Jacques Bichot: The return to work of retirees is indeed, it seems to me, an interesting solution for the French economy. This, however, must not be cut off from another no less important solution: the extension of active life without interruption. These two schemes already exist and presuppose, in one case as in the other, this presupposes a certain flexibility on both sides, but it seems to me that it would be possible to facilitate the return to work by encouraging certain measures allowing retirees to return to a job over which they would have some control. Allowing them to retain some power over working time, for example, would make the measure attractive.

Moreover, it is clear that such a measure could prove to be very beneficial. First, on an individual basis, for the few who do not thrive in retirement and could therefore live happier by finding a job. But this is far from being the only advantage: it is also the possibility of inflating one’s remuneration or of compensating for a lack of career, for example. Not to mention the interest that such a decision could have for companies, which are currently struggling to recruit sufficiently qualified workers. In addition, the contributions paid on the wages paid would come to feed social security. In general, instead of having people who cost society, we end up with people who bring in money.

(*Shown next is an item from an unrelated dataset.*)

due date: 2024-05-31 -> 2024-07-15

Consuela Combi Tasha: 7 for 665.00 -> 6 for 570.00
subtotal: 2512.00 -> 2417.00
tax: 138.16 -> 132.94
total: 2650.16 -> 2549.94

That being said, it would be necessary to be extremely vigilant: hiring, or re-hiring, should not be done under conditions of unfair competition against young workers. Retirees, who already benefit from a pension, will find it easier to accept lower remuneration and therefore to take the place of workers who could find themselves in great need of employment. This kind of fault would be more than deplorable. We must not fall into the eviction of workers who themselves need their entire salary.

Planet: How exactly would it be possible to make it easier for former workers to return to work? Should we be satisfied with pre-existing devices?

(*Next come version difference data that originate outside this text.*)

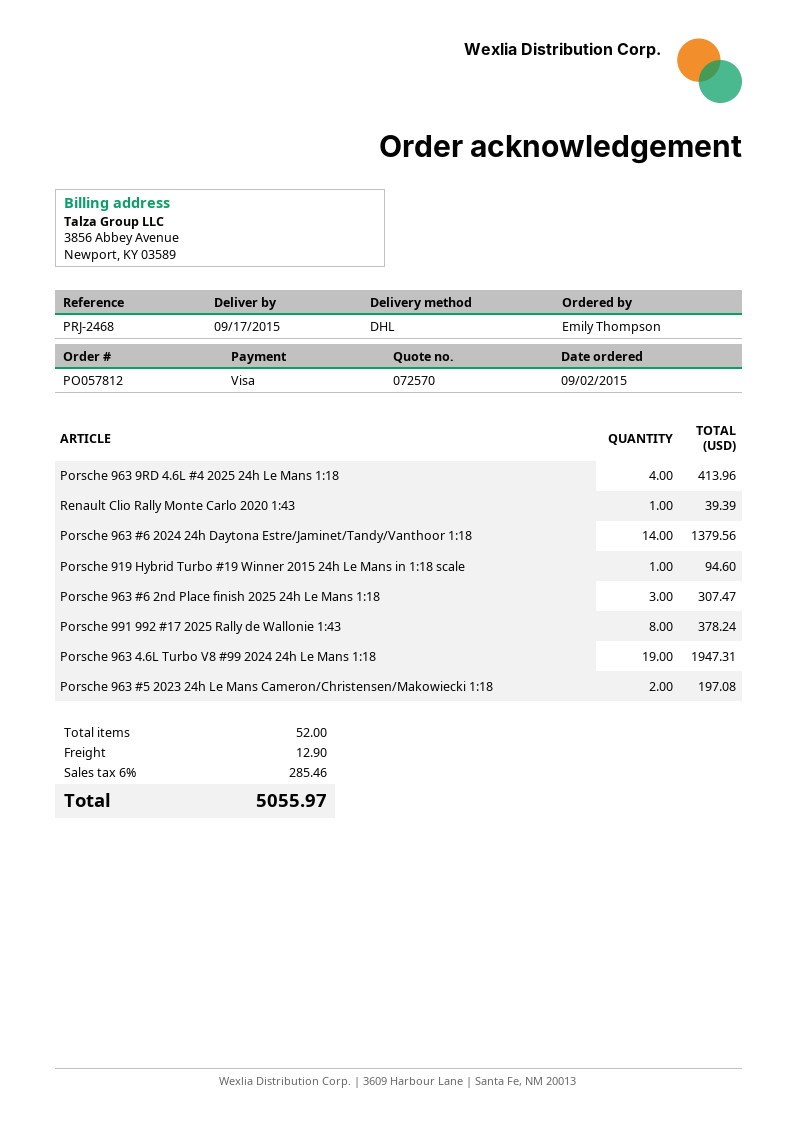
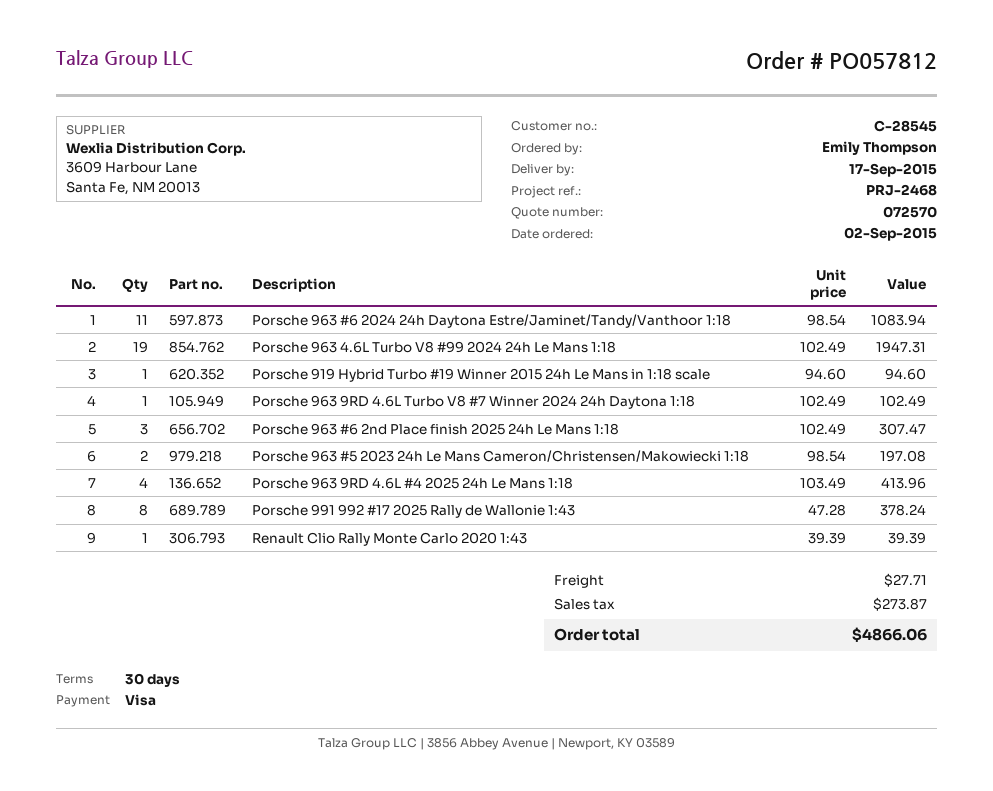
Porsche 963 #6 2024 24h Daytona Estre/Jaminet/Tandy/Vanthoor 1:18: 14 for 1379.56 -> 11 for 1083.94
Porsche 963 9RD 4.6L Turbo V8 #7 Winner 2024 24h Daytona 1:18: none -> 1 for 102.49
shipping: 12.90 -> 27.71
tax: 285.46 -> 273.87
total: 5055.97 -> 4866.06

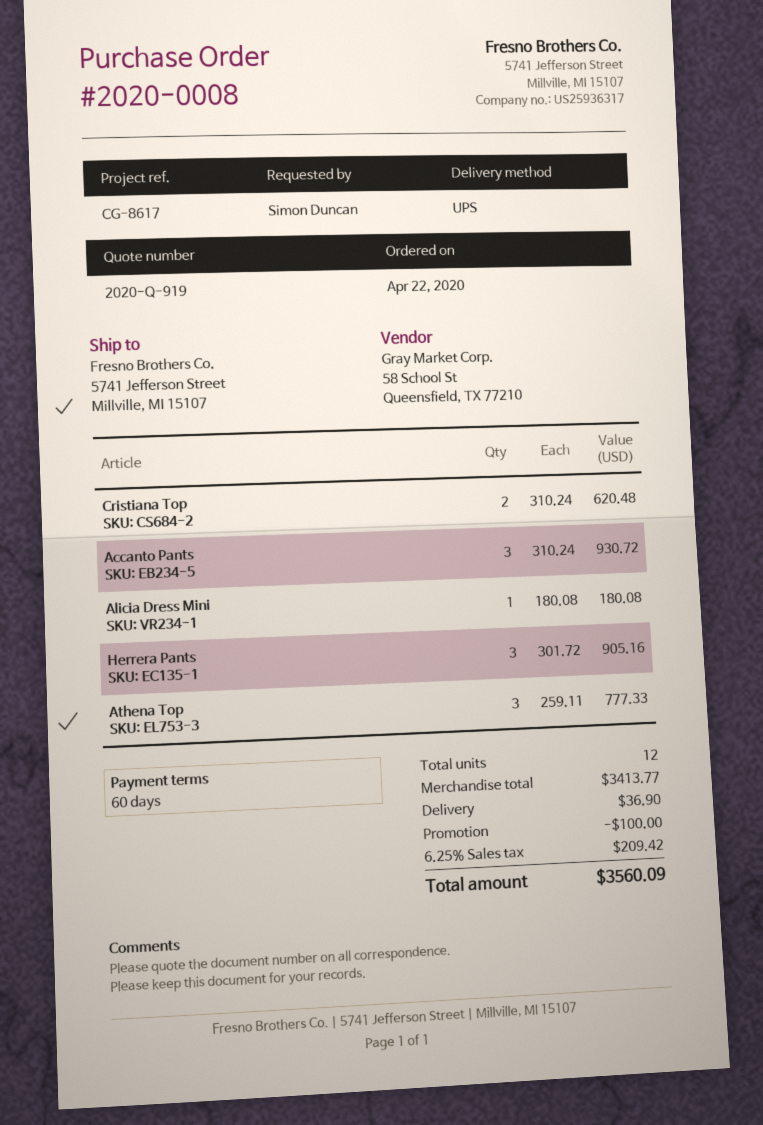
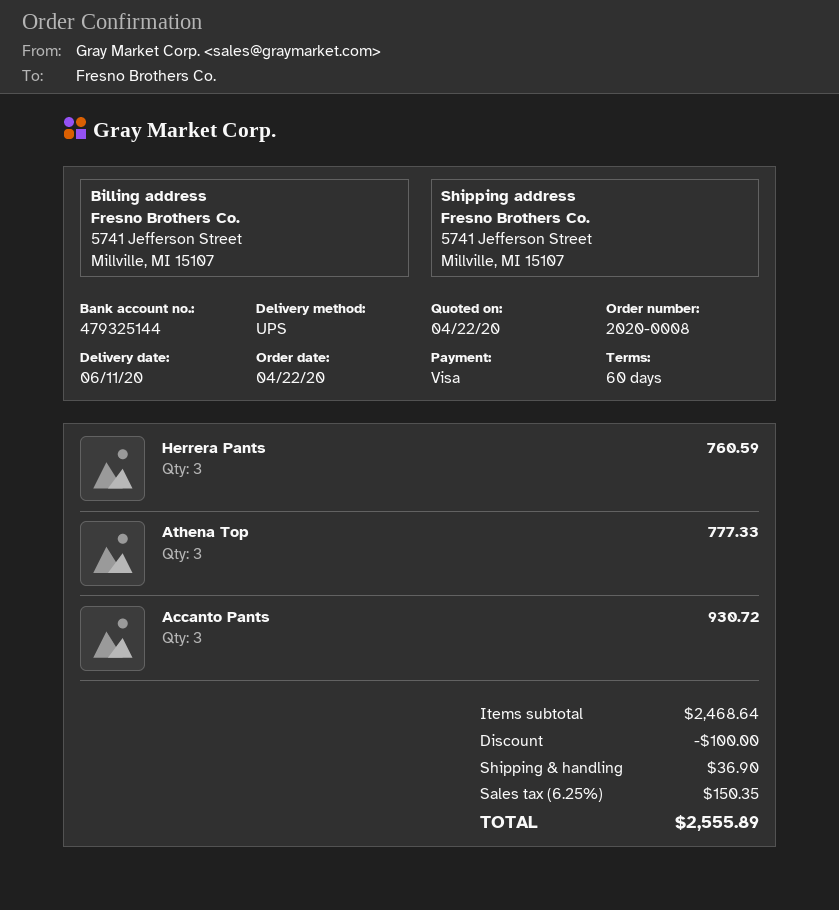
Cristiana Top: 2 for 620.48 -> none
Alicia Dress Mini: 1 for 180.08 -> none
Herrera Pants: 3 for 905.16 -> 3 for 760.59
subtotal: 3413.77 -> 2468.64
tax: 6.25% = 209.42 -> 6.25% = 150.35
total: 3560.09 -> 2555.89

Jacques Bichot: In my opinion, there are two levels at which it is possible to act: first the legal aspect, through labor law, then on the social aspect… that of mentalities.

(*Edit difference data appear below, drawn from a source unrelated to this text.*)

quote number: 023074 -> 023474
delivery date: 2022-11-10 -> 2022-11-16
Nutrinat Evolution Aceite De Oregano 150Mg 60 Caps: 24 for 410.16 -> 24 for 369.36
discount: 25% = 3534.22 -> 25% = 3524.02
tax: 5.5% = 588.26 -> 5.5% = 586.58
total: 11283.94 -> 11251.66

If the French men and women adopt a very weighty mentality which would consist in rejecting a return to work outright on the pretext that it is one more obstacle, for example, for young working people, then it will never be possible to get there. It must be understood that this kind of policy can only be conceived in a good employment situation. A stronger demand for employment is therefore essential and it will not be possible to force French women or men anyway: we are in a democracy. If they don’t want to work harder, they won’t work harder.

In practice, it seems to me, it is more important to concentrate on the possible problems of competition between future former retirees and young workers so as not to lead to a phenomenon of unfair competition with regard to integration into the labor market. .

Planet: In the current state of things, the postponement of the legal retirement age appears to be contested by the population. Does a measure aimed at encouraging retirees to return to work seem viable to you, politically or socially speaking?

Jacques Bichot: It is difficult to answer such a question without being a sociologist. That being said, it seems important to me to remember that the problem does arise and that, in the case of the world of work, the questions must be approached without prejudice.

Moreover, any change of this type leads, at least initially, to strong reactions that are generally negative. The first reflex is to stand up against the proposed transformation on the pretext of protecting one’s retirement, avoiding what could de facto be likened to a reduction in the time for cessation of activity.

For a reform to be worth the effort, the negative effects (which unfortunately cannot be avoided) must not outweigh the positive effects. But, it seems to me, that is precisely the case here. Especially since it would be possible to develop measures aimed at making it simpler or more effective to partially liquidate one’s rights while continuing to work.